A reason I bring all of this up is that apparently the original installation had a program of sorts, which was printed in the form of - you guessed it - a broadsheet newspaper. The Daily Ruckus features tongue-in-cheek headlines about the project’s creation along with collaged process photos and blurbs about the many folks who contributed to its construction. I wish it had been possible to get it out from behind glass and flip through every page, but even without a closer look I hope I can be forgiven for sensing a kinship between this artifact and the heterogenous collaborative effort of slips slips.
Sure, we haven’t constructed an entire physical city in miniature (YET), but I like to believe some of the spirit that animated the original Ruckus Manhattan project has sprinkled over to us. I think there’s a common denominator between many projects that incorporate a cacophony of voices to build something more than the sum of its parts. It can be FUN to make a lot of noise and mess, especially when we do it together as one big group. Capturing that energy on paper is part of our goal. The world right now is full of noise and nonsense, but this is OUR noise and nonsense.

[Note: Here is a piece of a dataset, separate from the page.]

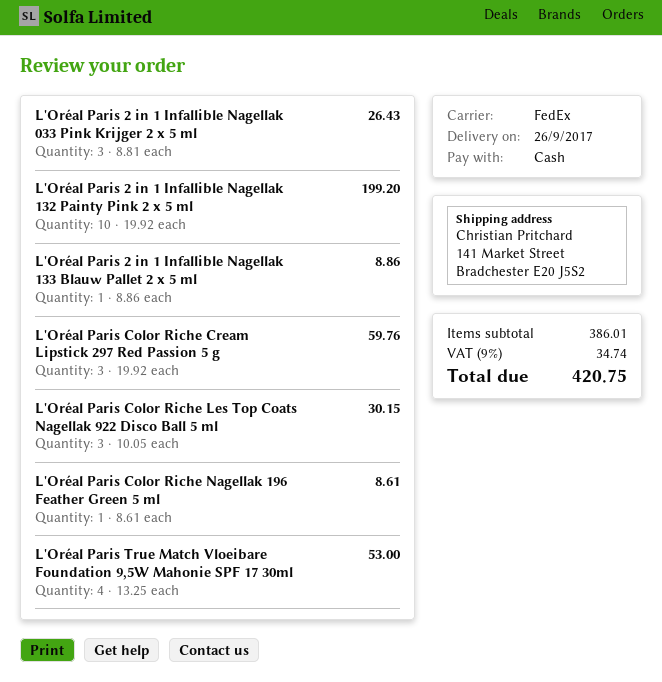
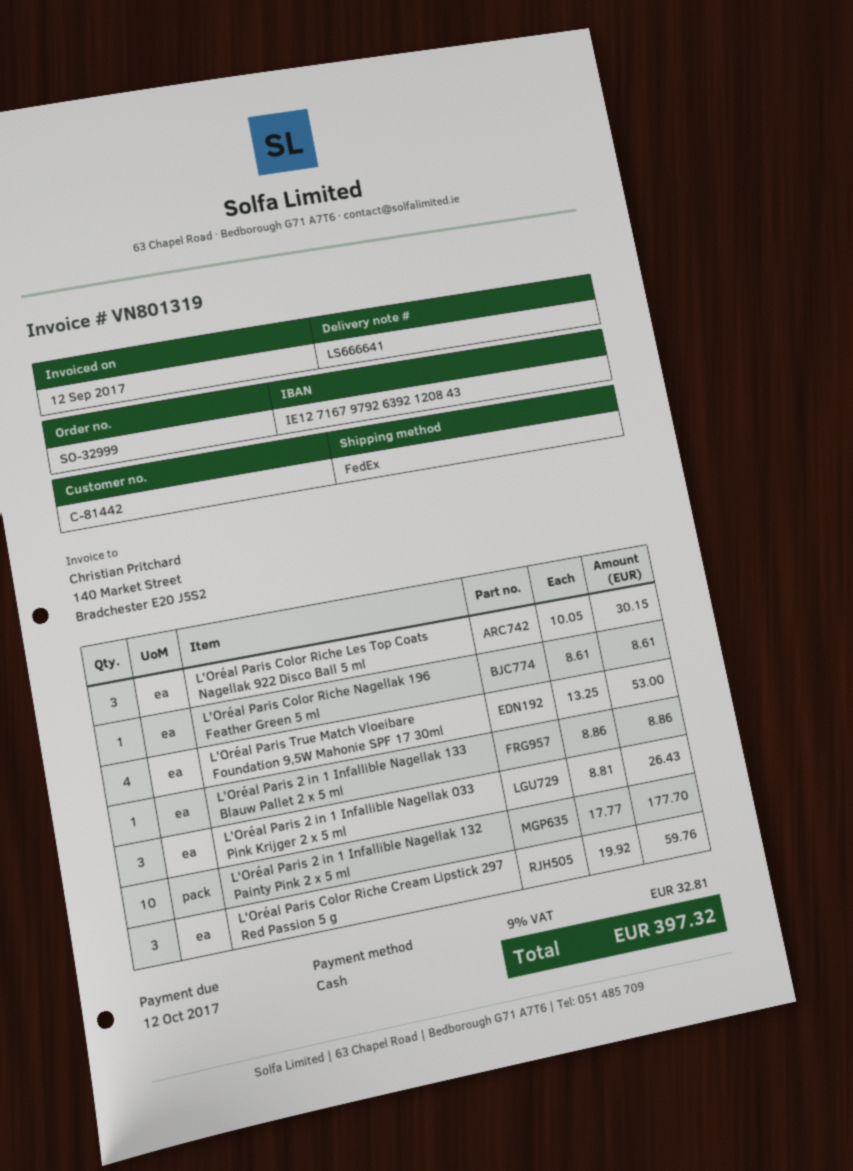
L'Oréal Paris 2 in 1 Infallible Nagellak 132 Painty Pink 2 x 5 ml: 10 x 19.92 = 199.20 -> 10 x 17.77 = 177.70
tax: 9% = 34.74 -> 9% = 32.81
total: 420.75 -> 397.32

In any event, lest all of this sound too utopian and squeaky clean, the Brooklyn Museum exhibit also featured another piece from Ruckus Manhattan: 42nd Street Porno Bookstore. Because as much we try to stifle it today, that raunchy verve is a vital element of both the city itself and the general human urge to create - or, well, procreate.
I’ve not read any of the books in this exhibit, but I’ve read plenty of others. I’ll bring this brief interlude to a close with a list of selections from my summer reading. No time for descriptions - I’m too busy cajoling people into contribution to slips slips! So come be one of them, why don’t you??? Meanwhile, let me know if you’ve read any of these:
All-Star Superman, by Grant Morrison and Frank Quitely
A Book About Ray, by Ellen Levy (a new top-10 all-time favorite book, FYI!)
The Collected Essays of Elizabeth Hardwick
The Complete Poems, 1927-1979, by Elizabeth Bishop
Concrete Poetry: A 21st-Century Anthology, Nancy Perloff ed.
King of a Rainy Country, by Brigid Brophy
Make My Day: Movie Culture in the Age of Reagan, by J. Hoberman
Moominpapa at Sea, by Tove Jansson
The Owl Service, by Alan Garner
Punk Rock Karaoke, by Bianca Xunise
Santos Sisters, Vol. 1, by Greg and Fake
Stages of Rot, by Linnea Sterte
Maybe I’ll write a bit more about some of these down the line (especially A Book About Ray, because I have many swirling, overwhelming thoughts about Ray Johnson, some of which might spill into slips slips #2), but not today. Hope you’re enjoying your summer!